The Madison Police Department has released its accountability report for 2019. The report details internal conduct violations, use of force information and formal complaints issued against department officers.
The MPD has faced criticism in the past for its lack of transparency. Last October, a citizen Ad Hoc Committee suggested 177 changes to the department’s operations. Many of those changes involved the department’s transparency and communications efforts.
The committee was convened after the shooting of Tony Robinson five years ago. Robinson, an unarmed Black teenager, was shot and killed by Madison Police Officer Matt Kenny. Kenny was found not guilty of use of excessive force by the Dane County District Attorney and an MPD internal review. Still, the city paid over 3 million dollars to the family of Mr. Robinson to settle a lawsuit over his death, and the killing prompted waves of community protest and criticism and became part of the Black Lives Matter movement.
The goal of the accountability report is to increase transparency in the department, says Acting Chief of Police Vic Wahl. Before the public reports, data was logged internally at the MPD.
“Going back historically, the things included in this report have all been stored in different databases and through different mechanisms and processes. In recent years, we’ve had some new software and improved collection processes, so now we’re able to really, in an effective way, get at this data, compile it, analyze it, and put it in a format where we can release it,” he says.
Compared to last year’s report, MPD has seen a sharp increase in its sustained violations. Sustained violations are cases where an officer’s actions have been reviewed and found in violation of the MPD’s Code of Conduct.
The spike can be attributed to an over one thousand percent increase in violations of MPD’s “Emergency Vehicle Operation Guidelines.”
Chief Wahl says the increase in operation guideline violations, and the resulting jump in sustained cases, is due to the department redefining what it views as a violation. He says that, setting aside that category, the number of sustained violations is consistent with previous years.

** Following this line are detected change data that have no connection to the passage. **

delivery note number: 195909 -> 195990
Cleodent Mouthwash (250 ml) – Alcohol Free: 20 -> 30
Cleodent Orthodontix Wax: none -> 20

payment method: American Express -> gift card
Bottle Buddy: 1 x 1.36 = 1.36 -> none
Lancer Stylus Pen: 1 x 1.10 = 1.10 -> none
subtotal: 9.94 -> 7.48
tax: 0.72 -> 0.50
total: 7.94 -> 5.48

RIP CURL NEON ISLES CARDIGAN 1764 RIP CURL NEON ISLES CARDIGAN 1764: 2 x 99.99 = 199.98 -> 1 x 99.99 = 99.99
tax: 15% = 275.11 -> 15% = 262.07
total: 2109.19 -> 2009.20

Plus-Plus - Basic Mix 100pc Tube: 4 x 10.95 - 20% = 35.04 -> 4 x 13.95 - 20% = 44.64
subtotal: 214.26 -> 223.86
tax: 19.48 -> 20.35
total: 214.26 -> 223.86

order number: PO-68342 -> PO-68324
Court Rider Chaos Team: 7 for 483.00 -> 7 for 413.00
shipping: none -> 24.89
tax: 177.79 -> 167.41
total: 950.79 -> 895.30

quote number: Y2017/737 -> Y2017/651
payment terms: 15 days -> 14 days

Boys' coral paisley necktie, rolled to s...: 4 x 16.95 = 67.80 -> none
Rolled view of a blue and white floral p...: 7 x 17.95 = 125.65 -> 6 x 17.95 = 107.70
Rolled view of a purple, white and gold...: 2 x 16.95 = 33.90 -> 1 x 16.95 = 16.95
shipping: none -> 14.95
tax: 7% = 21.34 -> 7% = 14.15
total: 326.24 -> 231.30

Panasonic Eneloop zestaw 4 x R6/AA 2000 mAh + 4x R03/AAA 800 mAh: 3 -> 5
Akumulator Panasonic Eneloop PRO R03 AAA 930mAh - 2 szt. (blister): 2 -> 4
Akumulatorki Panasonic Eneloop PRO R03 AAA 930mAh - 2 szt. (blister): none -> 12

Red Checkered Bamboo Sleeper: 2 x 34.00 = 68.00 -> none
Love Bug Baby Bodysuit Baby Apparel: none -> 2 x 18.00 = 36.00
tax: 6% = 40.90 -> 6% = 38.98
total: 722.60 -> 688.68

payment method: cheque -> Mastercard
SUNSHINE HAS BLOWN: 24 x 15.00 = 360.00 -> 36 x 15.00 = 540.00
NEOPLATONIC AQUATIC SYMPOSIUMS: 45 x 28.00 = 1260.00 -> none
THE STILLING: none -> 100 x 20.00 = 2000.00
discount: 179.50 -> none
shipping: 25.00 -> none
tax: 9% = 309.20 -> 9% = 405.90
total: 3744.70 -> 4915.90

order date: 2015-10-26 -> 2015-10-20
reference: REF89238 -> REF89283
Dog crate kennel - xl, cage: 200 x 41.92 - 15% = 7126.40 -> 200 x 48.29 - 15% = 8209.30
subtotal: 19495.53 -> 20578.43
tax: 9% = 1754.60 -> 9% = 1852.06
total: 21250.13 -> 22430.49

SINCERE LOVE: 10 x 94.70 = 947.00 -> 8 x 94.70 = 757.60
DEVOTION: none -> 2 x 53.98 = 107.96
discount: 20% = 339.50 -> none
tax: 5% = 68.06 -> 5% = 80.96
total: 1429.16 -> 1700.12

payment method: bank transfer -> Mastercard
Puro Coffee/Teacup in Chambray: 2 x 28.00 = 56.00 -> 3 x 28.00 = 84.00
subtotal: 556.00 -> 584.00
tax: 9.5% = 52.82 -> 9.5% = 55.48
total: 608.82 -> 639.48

“We brought those over into the complaint processing system and that’s why officers who are involved in minor accidents are showing up as sustained complaints. Most of these are fender benders, minor damage where they’re handled through a real low-level verbal counseling,” he says.
The report also shows a spike in citizen contacts where “recordable force” was used. Recordable force means physical actions taken by officers during confrontation, such as tasering and baton strikes.
The MPD recorded 322 cases of recordable force last year.
That’s about .2% of total cases. But it’s over 100 more than in 2018, the first year the police department issued an accountability report.
The Madison Police Department says, again, the increase can be traced back to a single category. This past year, the department changed the way in which takedowns, also known as tackles, were tracked and logged.
The change caused a spike in the amount of takedown cases the department recorded in 2019.
“Again that is just reflecting a bit of a change internally in practices… Basically we’ve just sort of said, instead of trying to really do a fine granular analysis on which of those do or don’t count under the definition of a takedown, we’re just going to count them all,” he says. “And so that’s why you see that jump in numbers there, and I don’t think it reflects a real change in activity, it’s just an internal process change.”